== What to produce ==
Apart from the images, every record below must be given again without alteration.

== Input records ==
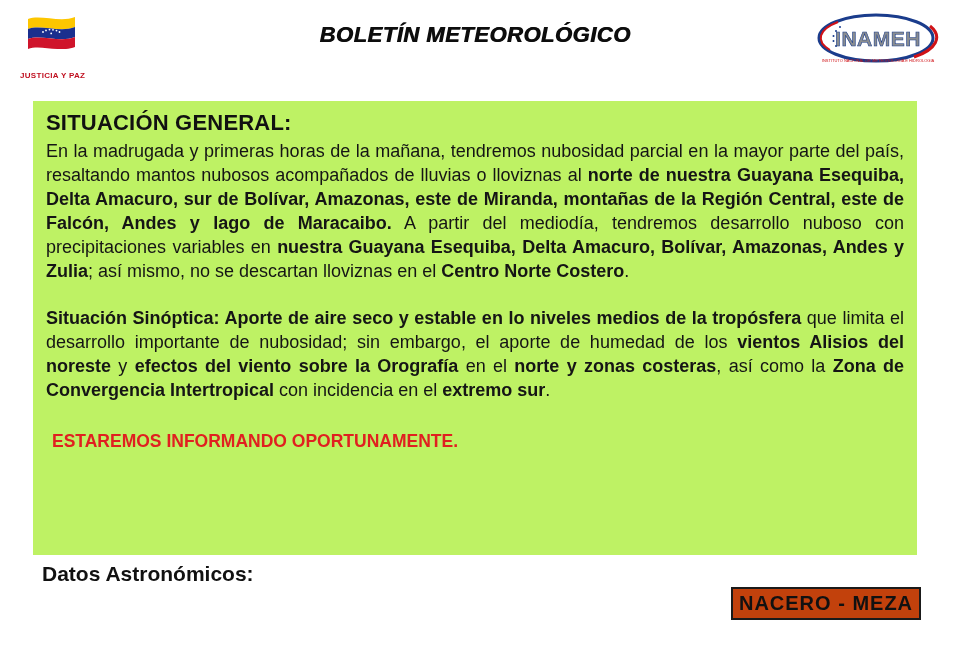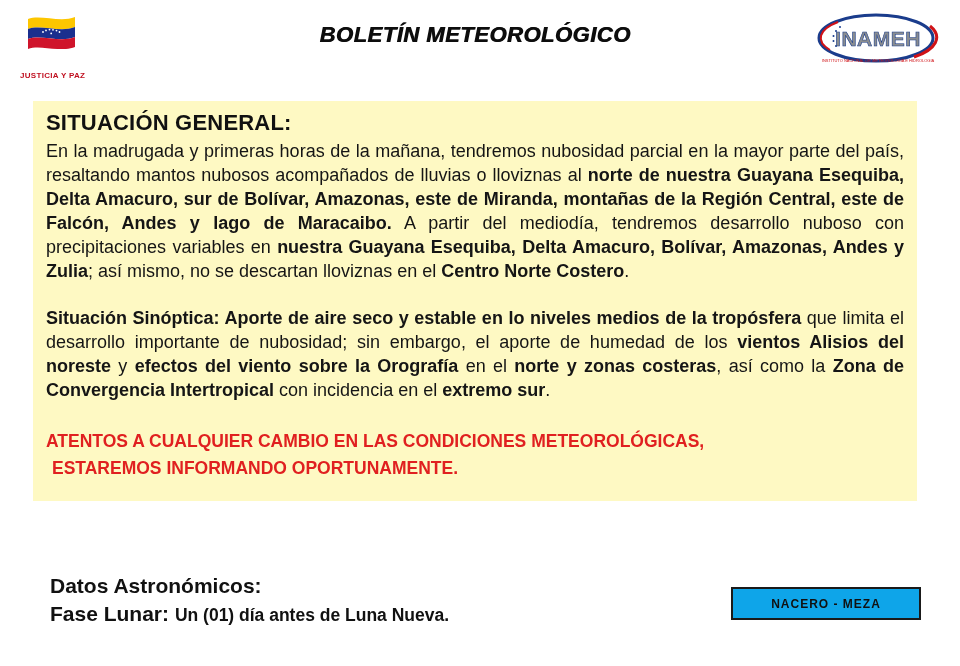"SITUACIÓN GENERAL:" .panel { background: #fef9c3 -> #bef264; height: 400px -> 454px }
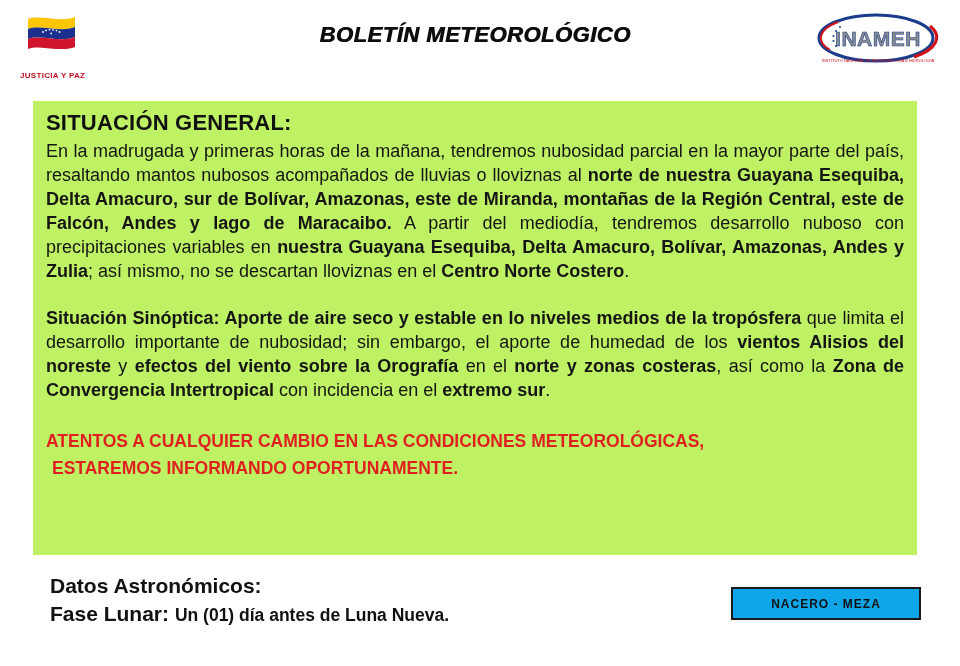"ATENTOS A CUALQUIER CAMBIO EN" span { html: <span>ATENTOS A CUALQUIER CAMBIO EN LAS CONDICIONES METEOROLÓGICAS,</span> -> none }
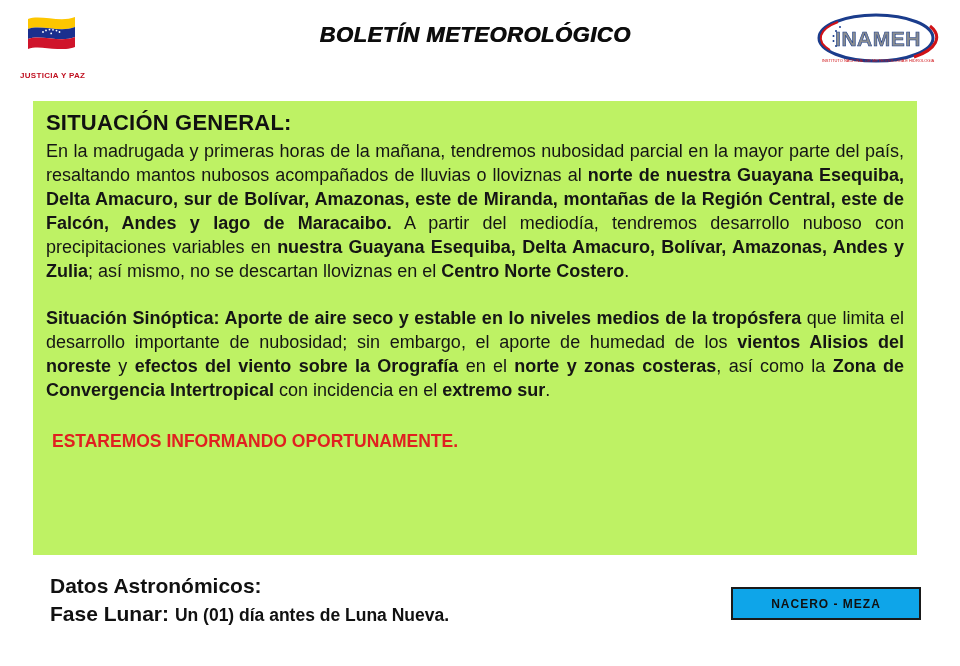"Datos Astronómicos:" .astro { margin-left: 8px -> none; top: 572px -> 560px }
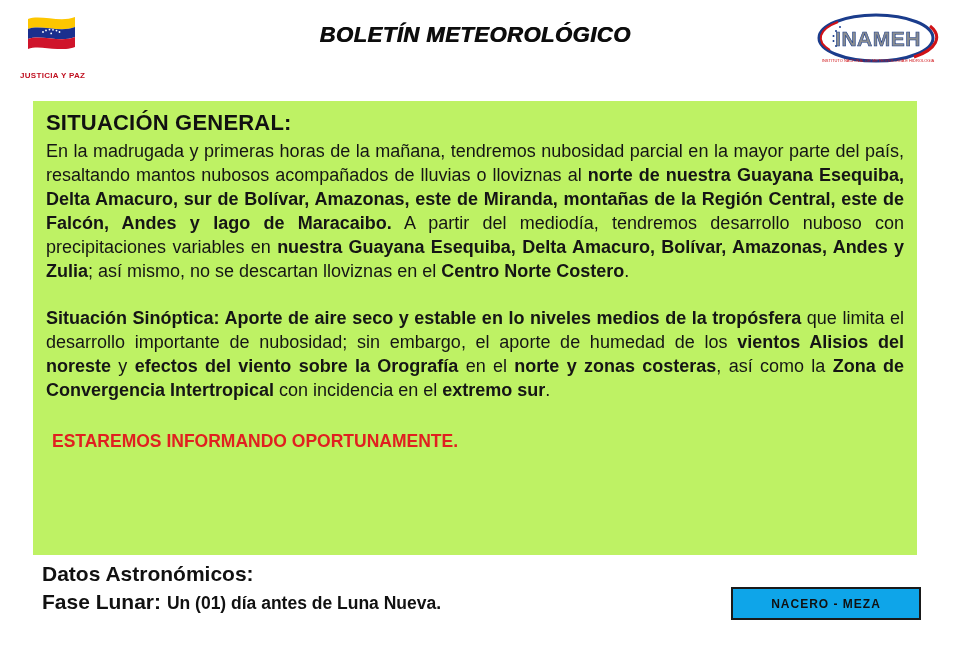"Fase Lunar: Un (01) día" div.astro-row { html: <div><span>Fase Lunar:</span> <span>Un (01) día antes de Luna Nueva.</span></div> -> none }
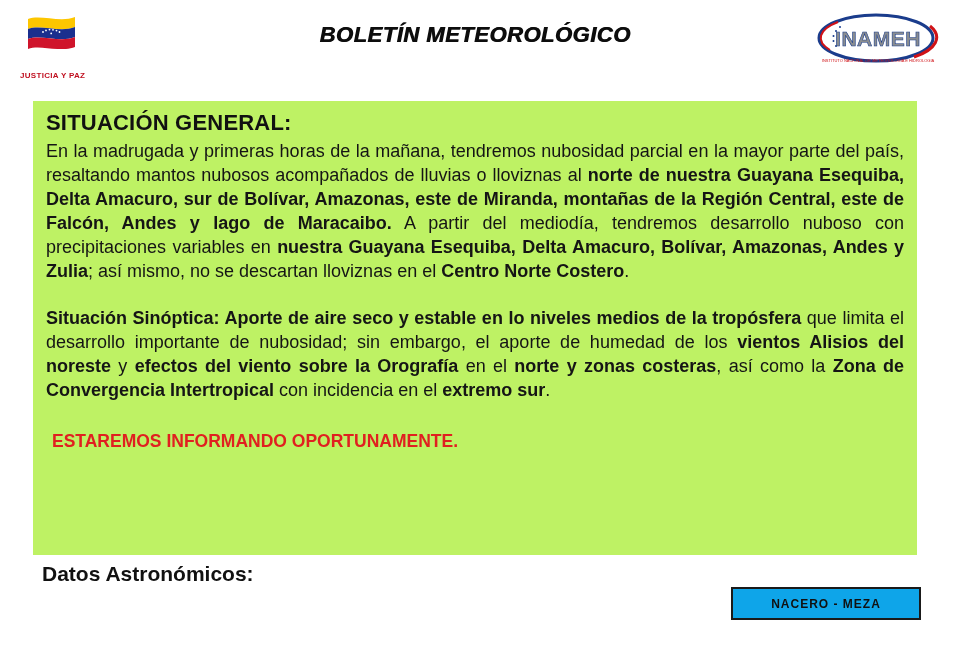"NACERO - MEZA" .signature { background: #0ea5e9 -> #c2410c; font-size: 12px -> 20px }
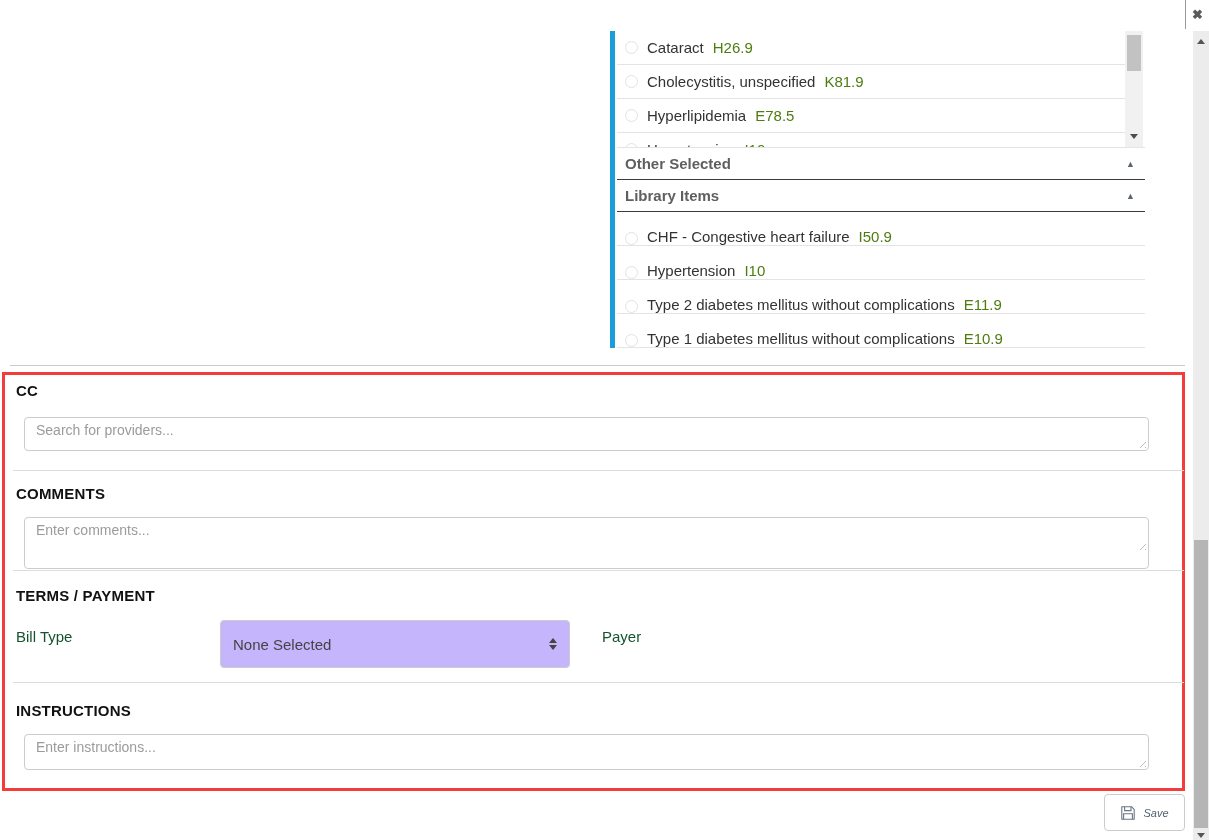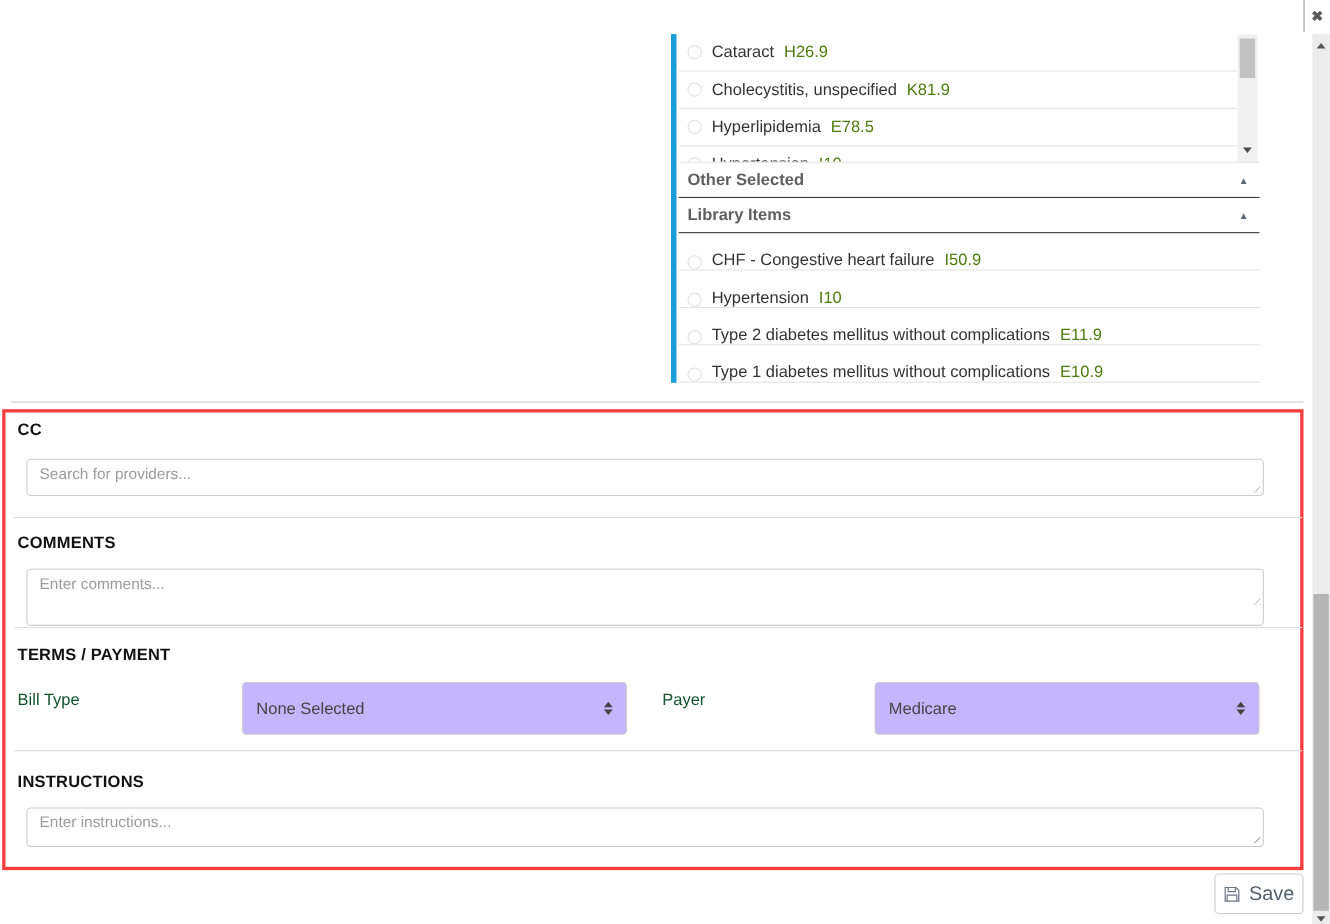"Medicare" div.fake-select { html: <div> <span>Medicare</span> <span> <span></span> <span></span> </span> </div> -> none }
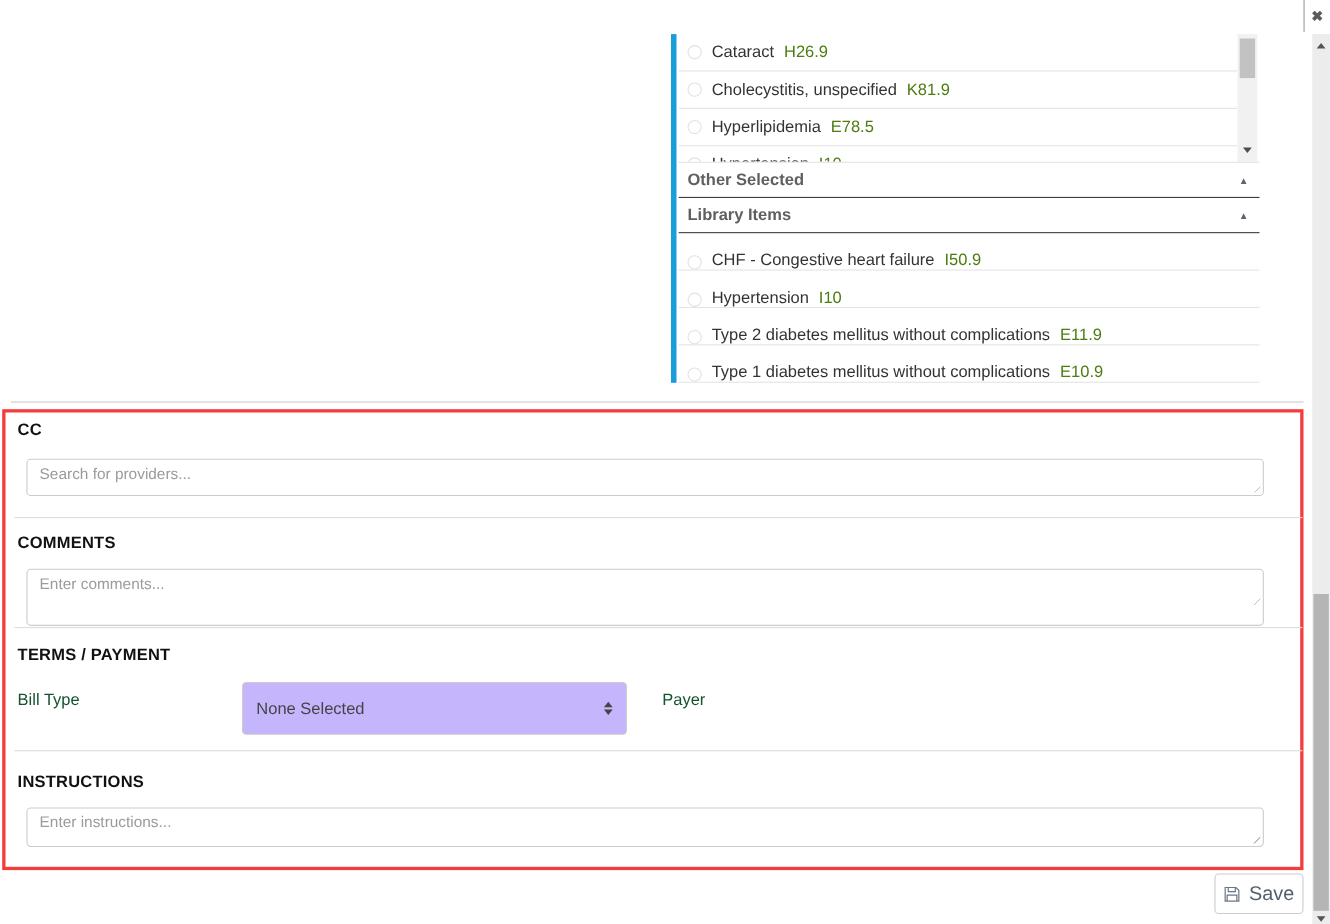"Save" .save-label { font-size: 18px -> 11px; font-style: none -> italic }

== Task output ==
"SITUACIÓN GENERAL:" .panel { background: #fef9c3 -> #bef264; height: 400px -> 454px }
"ATENTOS A CUALQUIER CAMBIO EN" span { html: <span>ATENTOS A CUALQUIER CAMBIO EN LAS CONDICIONES METEOROLÓGICAS,</span> -> none }
"Datos Astronómicos:" .astro { margin-left: 8px -> none; top: 572px -> 560px }
"Fase Lunar: Un (01) día" div.astro-row { html: <div><span>Fase Lunar:</span> <span>Un (01) día antes de Luna Nueva.</span></div> -> none }
"NACERO - MEZA" .signature { background: #0ea5e9 -> #c2410c; font-size: 12px -> 20px }
"Medicare" div.fake-select { html: <div> <span>Medicare</span> <span> <span></span> <span></span> </span> </div> -> none }
"Save" .save-label { font-size: 18px -> 11px; font-style: none -> italic }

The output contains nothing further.